Teknoloji ve İnovasyon Haberleri

Uçan türbin elektrik sorununu çözecek

Altaeros Energies şirketi, dünyanın en büyük rüzgar türbinini Fairbanks Alaska’da balon gibi uçurmayı planlıyor. Direkler üzerine yerleştirilen standart türbinlerden çok daha büyük olan ama aynı zamanda maliyetleri azaltan uçan türbin, aslında bir tür gelişmiş balon olarak tasarlandı. Altaeros’un rüyası gerçek olursa Amerika’nın simalarını dev uçan türbinler süsleyecek ve bu da fosil yakıtlara hesaplı bir alternatif oluşturacak.

ucan turbin

Bu, gerçekte yeni başlayan bir yarış. Avrupa ve Amerika’daki üreticiler, rüzgardan daha fazla enerji üretmek üzere sürekli daha büyük uçan türbinler geliştiriyor ve “Dünyanın en büyük türbini” unvanı sürekli el değiştiriyor. Ancak, Alaska göklerinde kullanılması beklenen Altaeros türbini bütün rakiplerini geride bırakıyor. Altaeros CEO’su Ben Glass’a göre uçan türbin bir kilovat saat elektriği yalnızca 18 sente mal edecek. Bu da Alaska’nın yerleşik elektrik şebekesinin enerji üretim maliyetinden yarı yarıya ucuz bir seçenek oluşturuyor.
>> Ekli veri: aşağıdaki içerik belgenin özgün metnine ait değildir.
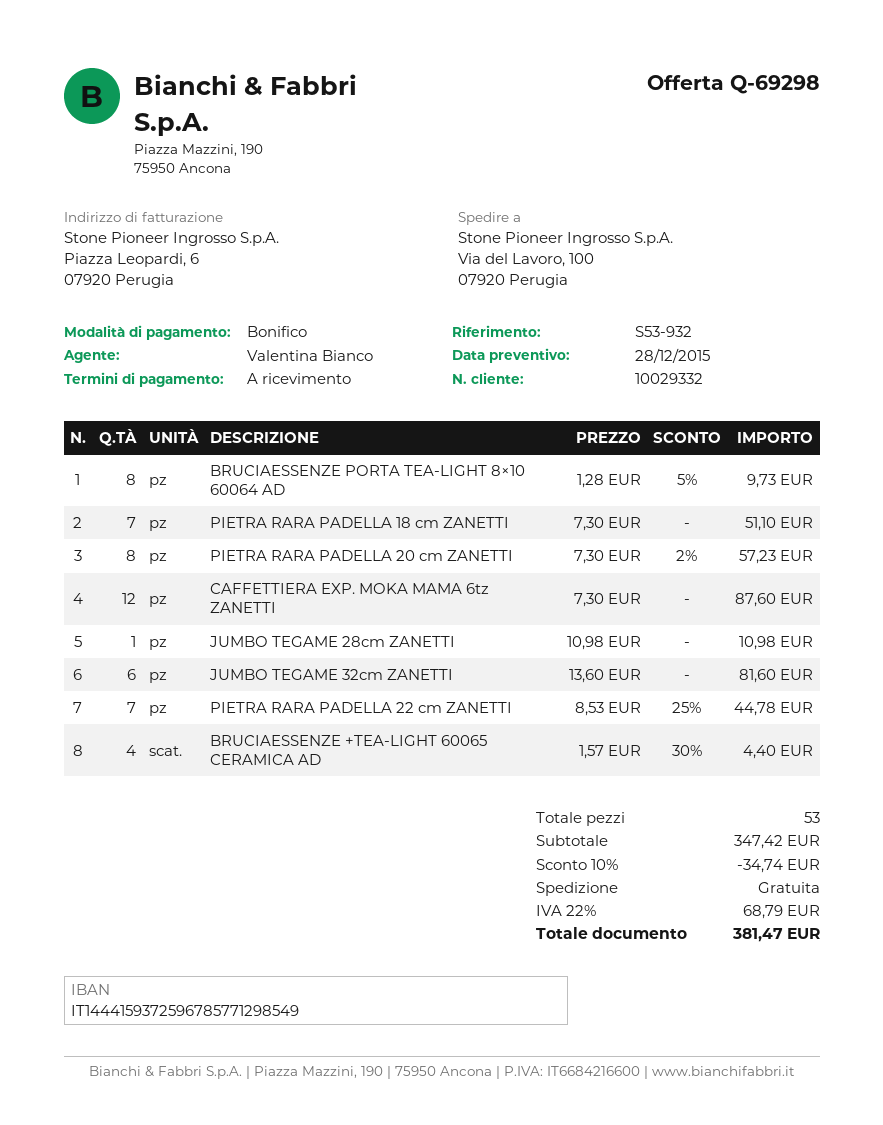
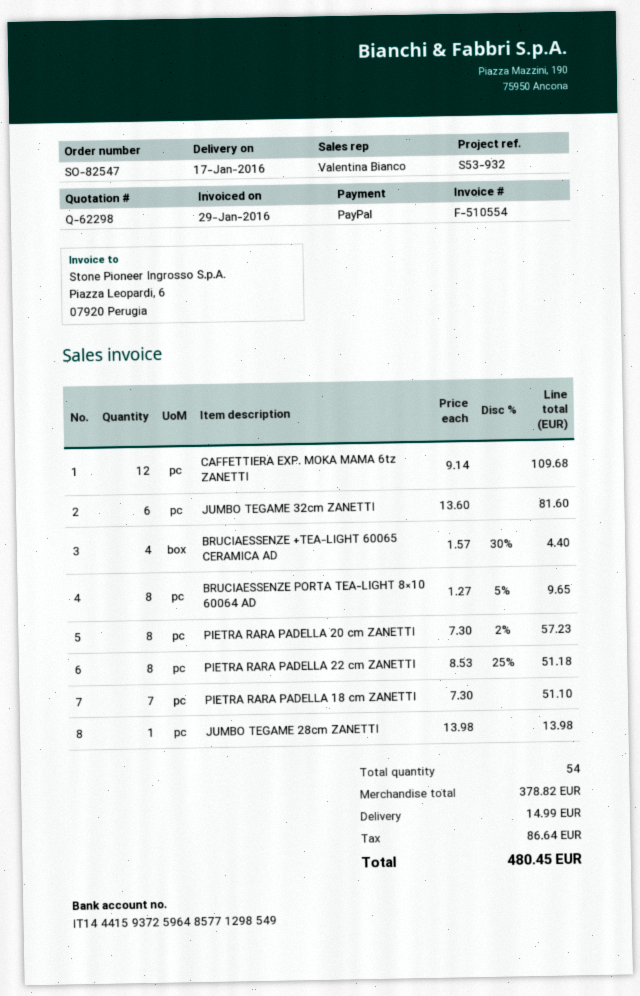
quote number: Q-69298 -> Q-62298
payment method: bank transfer -> PayPal
bank account: IT1444159372596785771298549 -> IT1444159372596485771298549
BRUCIAESSENZE PORTA TEA-LIGHT 8×10 60064 AD: 8 x 1.28 - 5% = 9.73 -> 8 x 1.27 - 5% = 9.65
CAFFETTIERA EXP. MOKA MAMA 6tz ZANETTI: 12 x 7.30 = 87.60 -> 12 x 9.14 = 109.68
JUMBO TEGAME 28cm ZANETTI: 1 x 10.98 = 10.98 -> 1 x 13.98 = 13.98
PIETRA RARA PADELLA 22 cm ZANETTI: 7 x 8.53 - 25% = 44.78 -> 8 x 8.53 - 25% = 51.18
total quantity: 53 -> 54
subtotal: 347.42 -> 378.82
discount: 10% = 34.74 -> none
shipping: 0.00 -> 14.99
tax: 68.79 -> 86.64
total: 381.47 -> 480.45

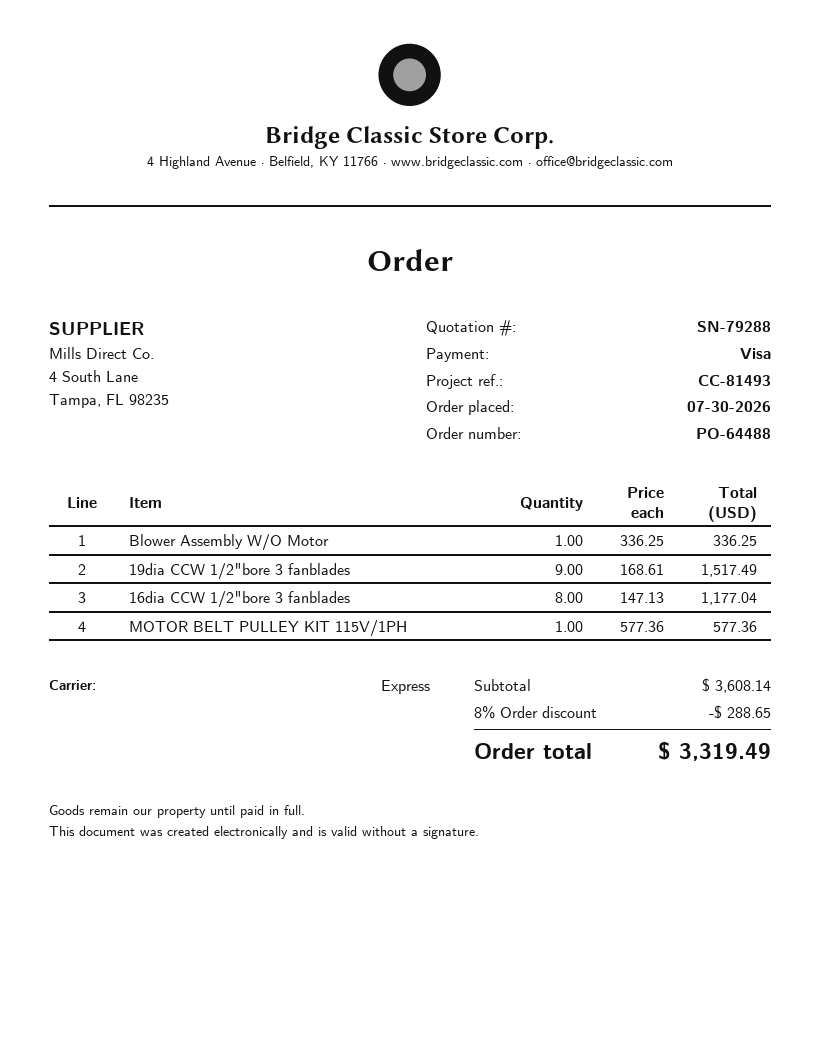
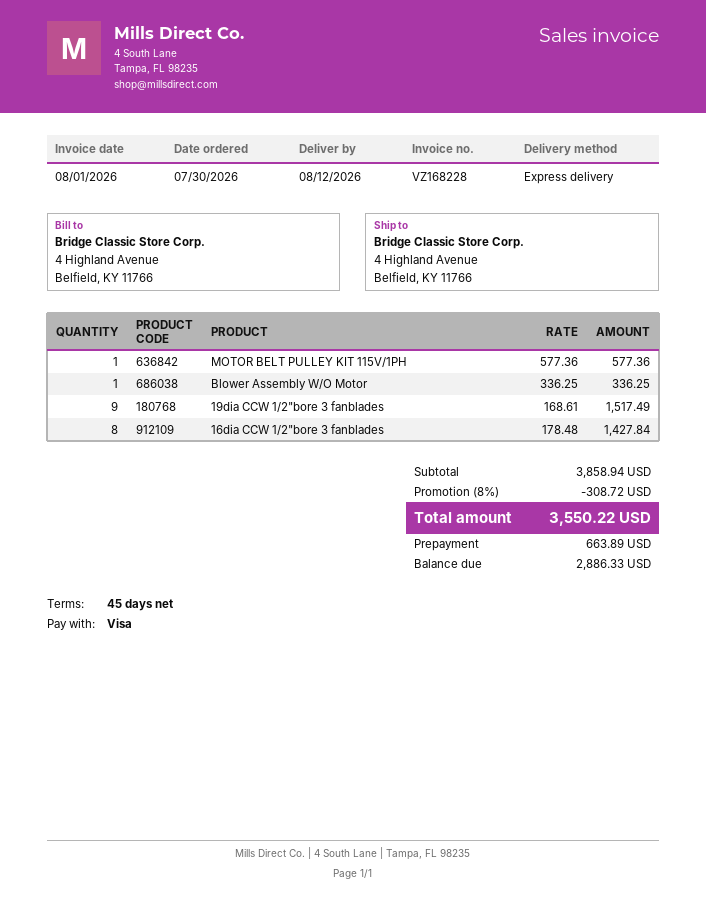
16dia CCW 1/2"bore 3 fanblades: 8 x 147.13 = 1177.04 -> 8 x 178.48 = 1427.84
subtotal: 3608.14 -> 3858.94
discount: 8% = 288.65 -> 8% = 308.72
total: 3319.49 -> 3550.22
Uçan türbinler, helikopter ve küçük uçak trafiğinin az olduğu kırsal bölgelerde hava taşıtları için büyük bir risk yaratmıyor. Ayrıca, kara taşıtları tarafından halatlarla çekilerek rüzgarın olduğu bölgelere taşınabiliyor. Sabit rüzgar türbinlerinin mevsime göre değişen rüzgar hızını ve yönünü takip etmek için göçmen kuşlar gibi davranma şansı yok fakat Altaeros uçan türbini elektrik üretim şirketlerine bu şansı veriyor. Pratikte Orta Asya’daki göçer topluluklar bile bu teknolojiyi kullanarak kırsalda kendi elektriğini üretebilir hatta doğada geziye çıkan kampçılar için küçük çaplı modeller de tasarlanabilir. Bu konudaki en büyük risk kuşların türbine çarpması olarak gösteriliyor.

MOBİL ELEKTRİK

Direklerin üstüne yerleştirilen sabit türbinlerin tersine uçan türbinler, büyük şehirlere elektrik sağlamak üzere tasarlanmadı. Bunun yerine uzak köyler, askeri üsler, petrol ve doğal gaz sondajı yapan geçici kamplar ile arazideki fabrikalar bu türbinleri kullanarak kendi elektriğini üretebilecek. Aslında şirketler yıllardır uçan türbin tasarlıyor, ama Altaeros modeli dünyanın ilk ticari kullanıma yönelik projesi. Bu türbinleri kiralayan veya satın alan şirketler sistemi uzun vadeli olarak kullanabilecekler. Yani bu bir-iki günlük deneysel bir prototip değil.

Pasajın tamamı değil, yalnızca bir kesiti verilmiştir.